EXERCISE DETAILS :: In how many lines of the listing does the word "ALIRKILIÇARSLAN" appear? Reply with the number only.

++++

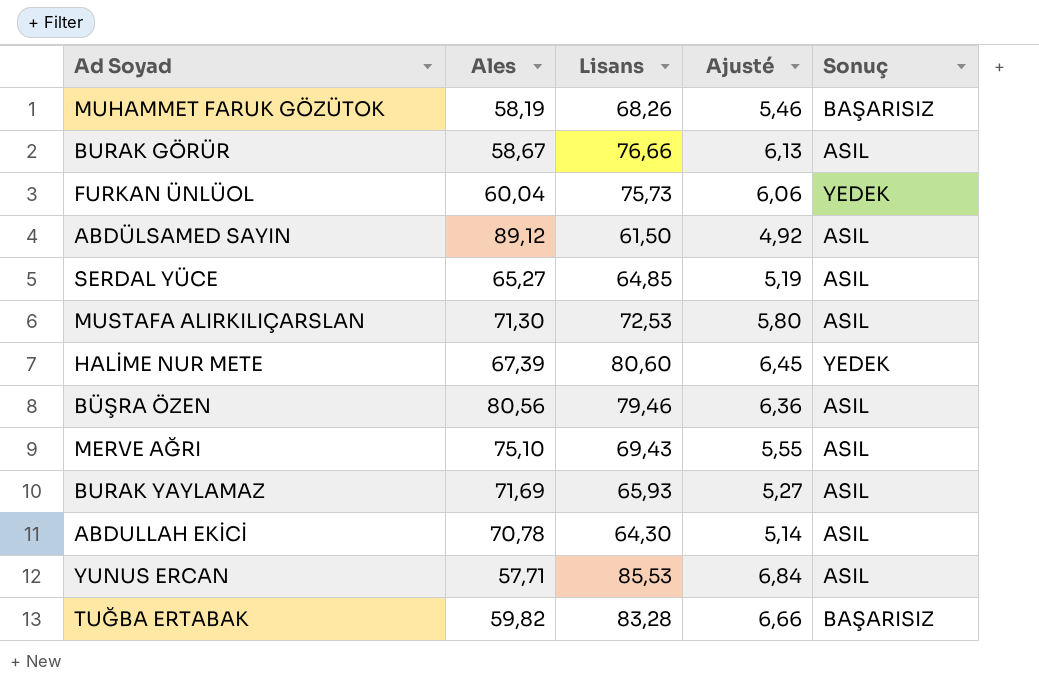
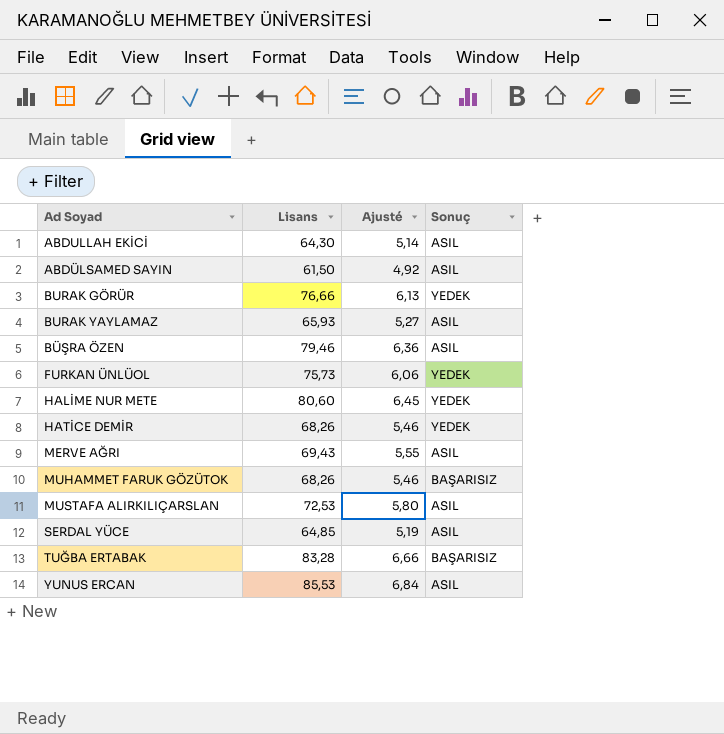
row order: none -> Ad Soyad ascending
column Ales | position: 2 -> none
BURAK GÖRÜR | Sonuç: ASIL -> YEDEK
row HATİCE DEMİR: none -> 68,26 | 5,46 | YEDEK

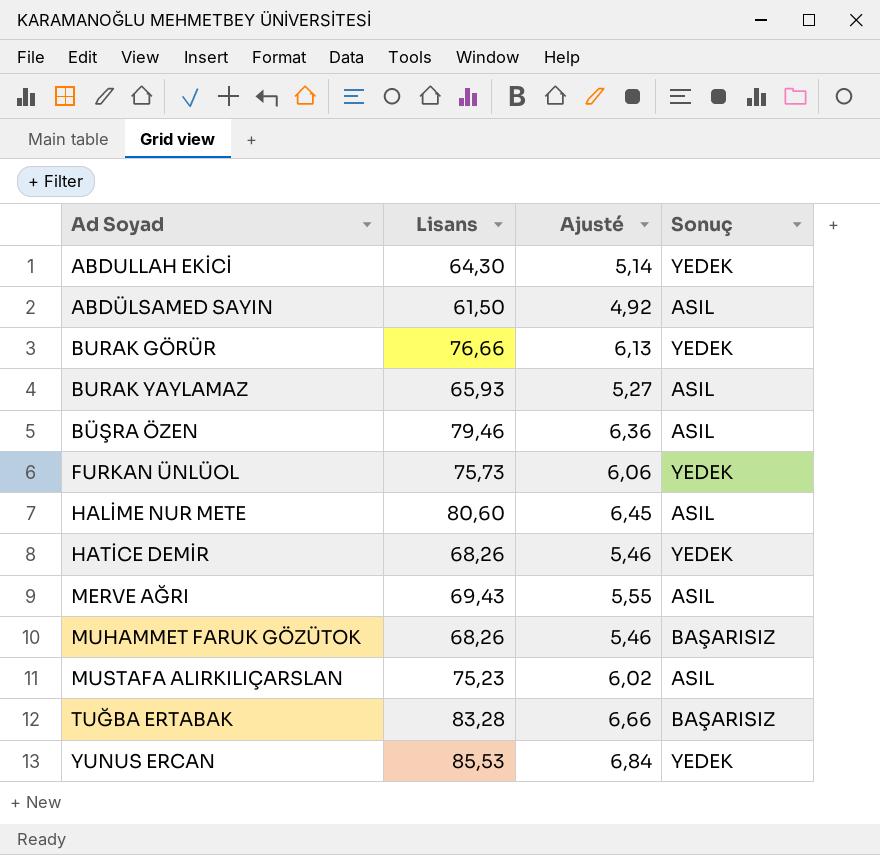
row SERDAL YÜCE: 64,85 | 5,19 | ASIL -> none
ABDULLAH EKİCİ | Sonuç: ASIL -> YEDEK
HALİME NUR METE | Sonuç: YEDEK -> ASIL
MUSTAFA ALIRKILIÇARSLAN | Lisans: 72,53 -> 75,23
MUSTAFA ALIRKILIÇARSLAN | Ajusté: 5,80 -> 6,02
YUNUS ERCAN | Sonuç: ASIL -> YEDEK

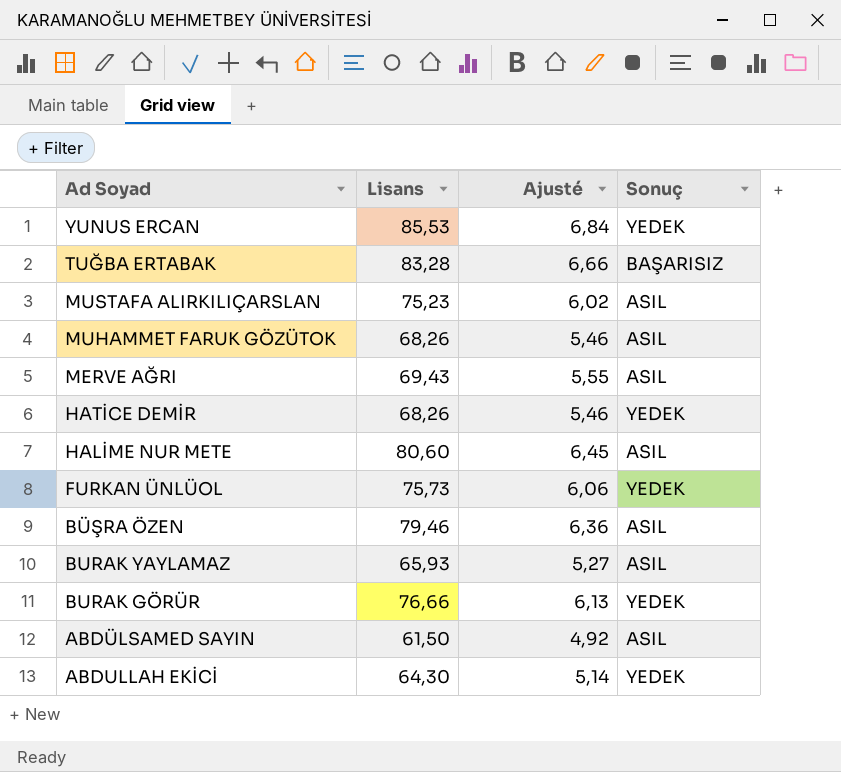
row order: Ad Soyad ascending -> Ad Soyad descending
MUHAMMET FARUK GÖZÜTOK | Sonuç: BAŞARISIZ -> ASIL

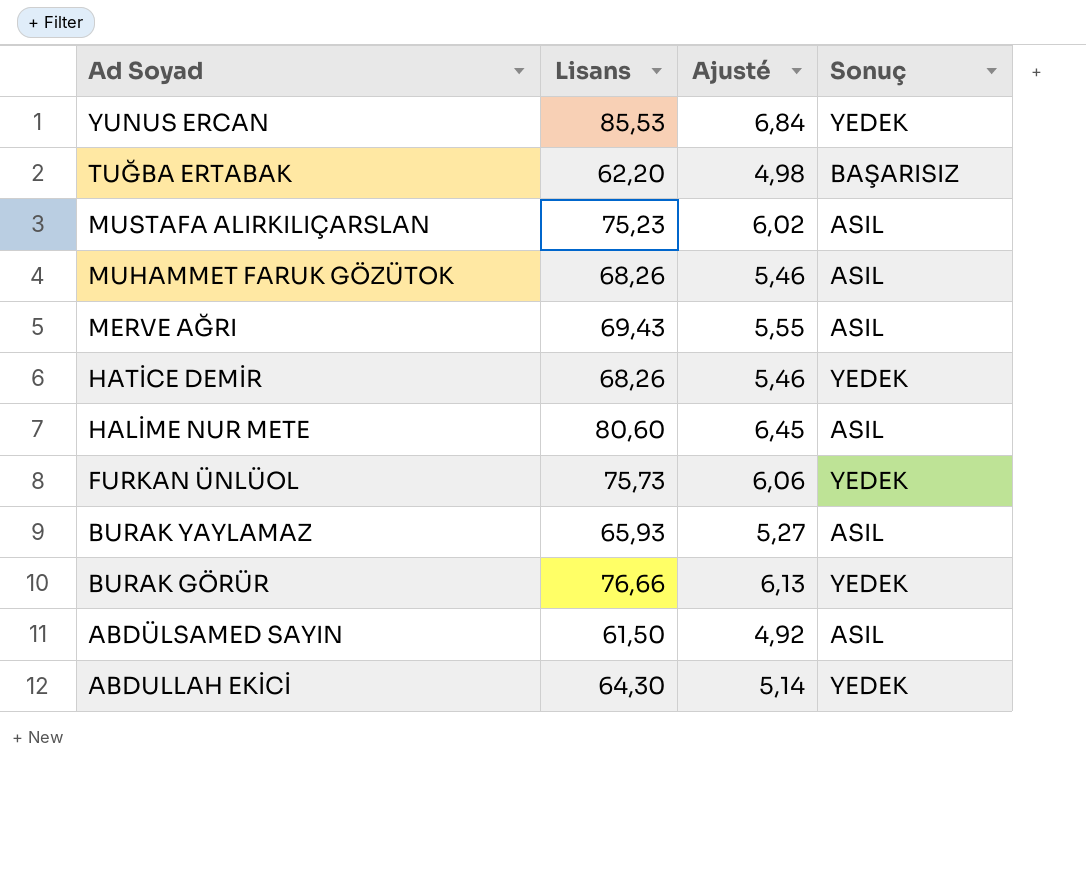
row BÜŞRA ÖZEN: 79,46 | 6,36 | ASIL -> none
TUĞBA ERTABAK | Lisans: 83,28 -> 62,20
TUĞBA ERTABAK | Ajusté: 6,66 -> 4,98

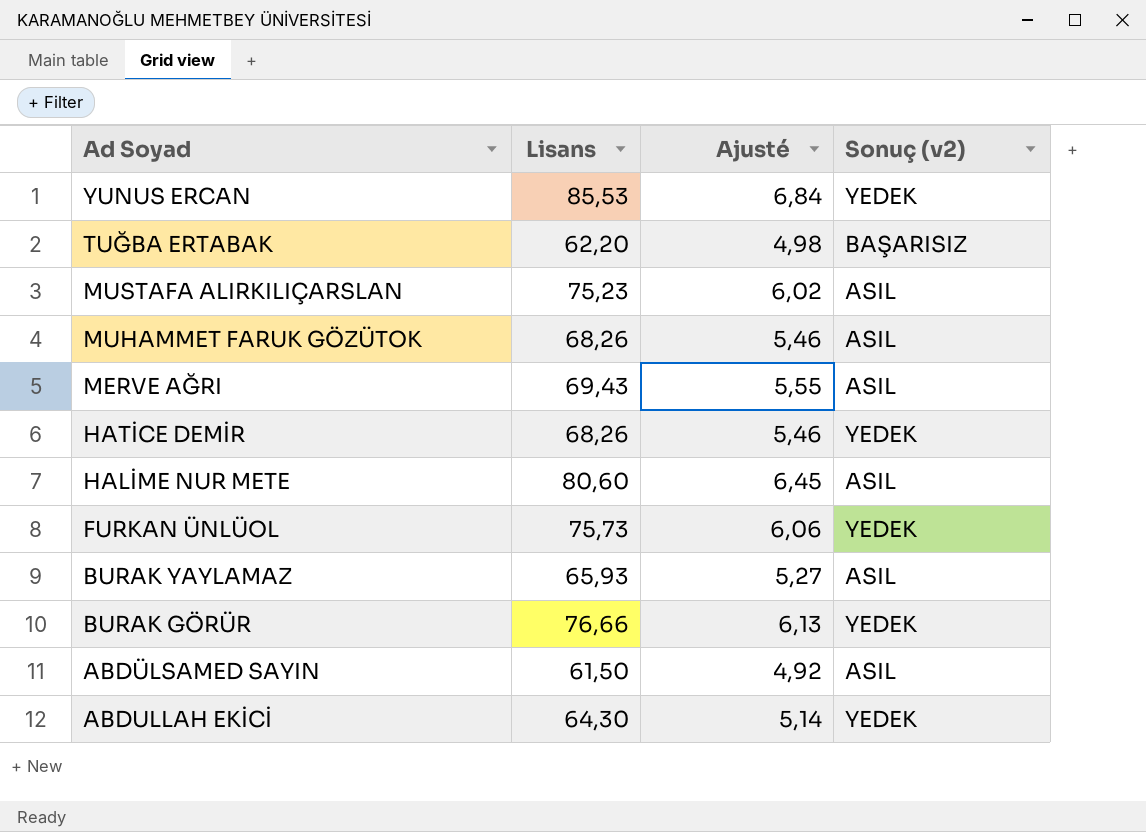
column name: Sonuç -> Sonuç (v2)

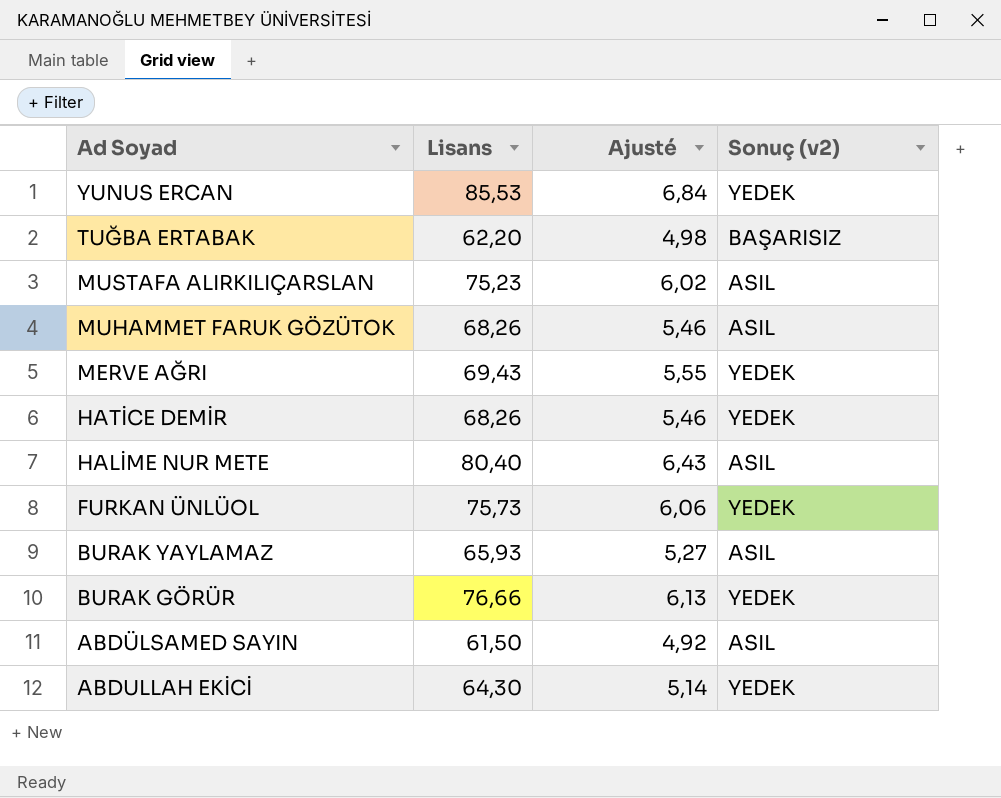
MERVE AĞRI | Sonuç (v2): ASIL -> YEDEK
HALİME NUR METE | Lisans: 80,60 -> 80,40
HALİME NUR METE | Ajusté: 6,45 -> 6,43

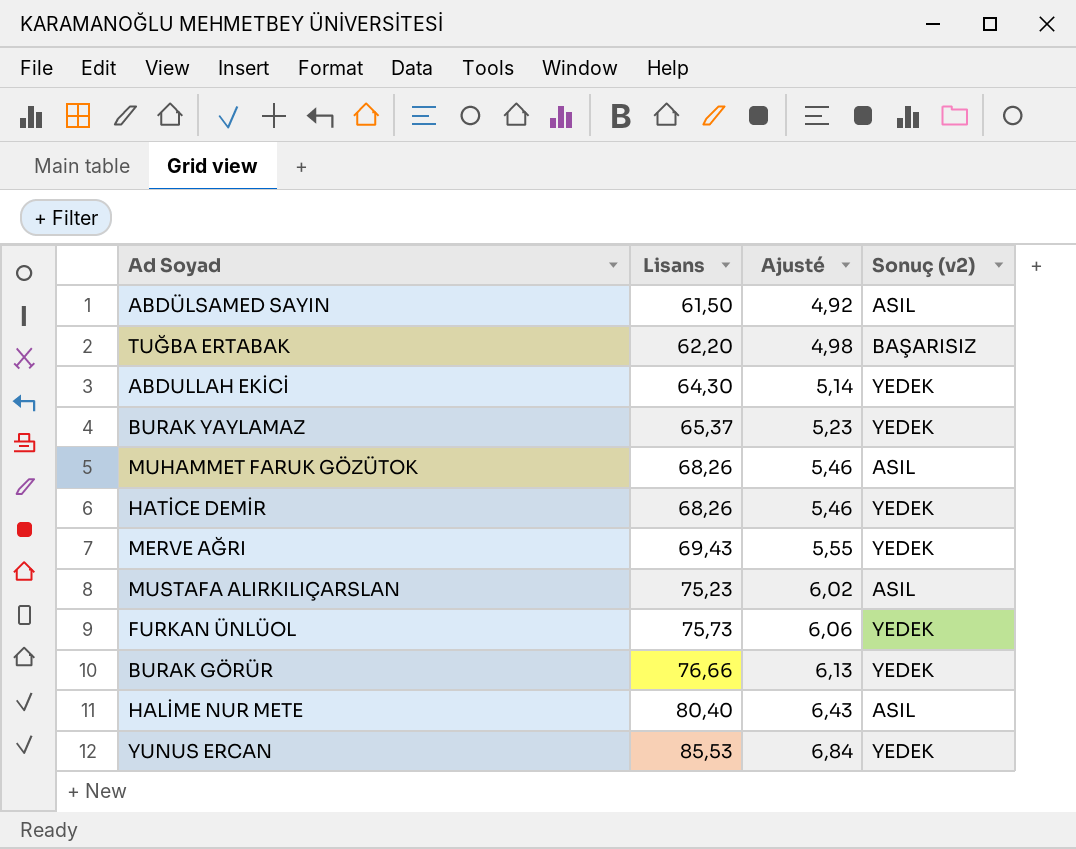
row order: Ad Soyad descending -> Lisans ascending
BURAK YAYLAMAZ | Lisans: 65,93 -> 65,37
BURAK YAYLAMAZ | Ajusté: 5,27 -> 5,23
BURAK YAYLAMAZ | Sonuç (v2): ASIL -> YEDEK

++++

RESULT OF THE TASK :: 2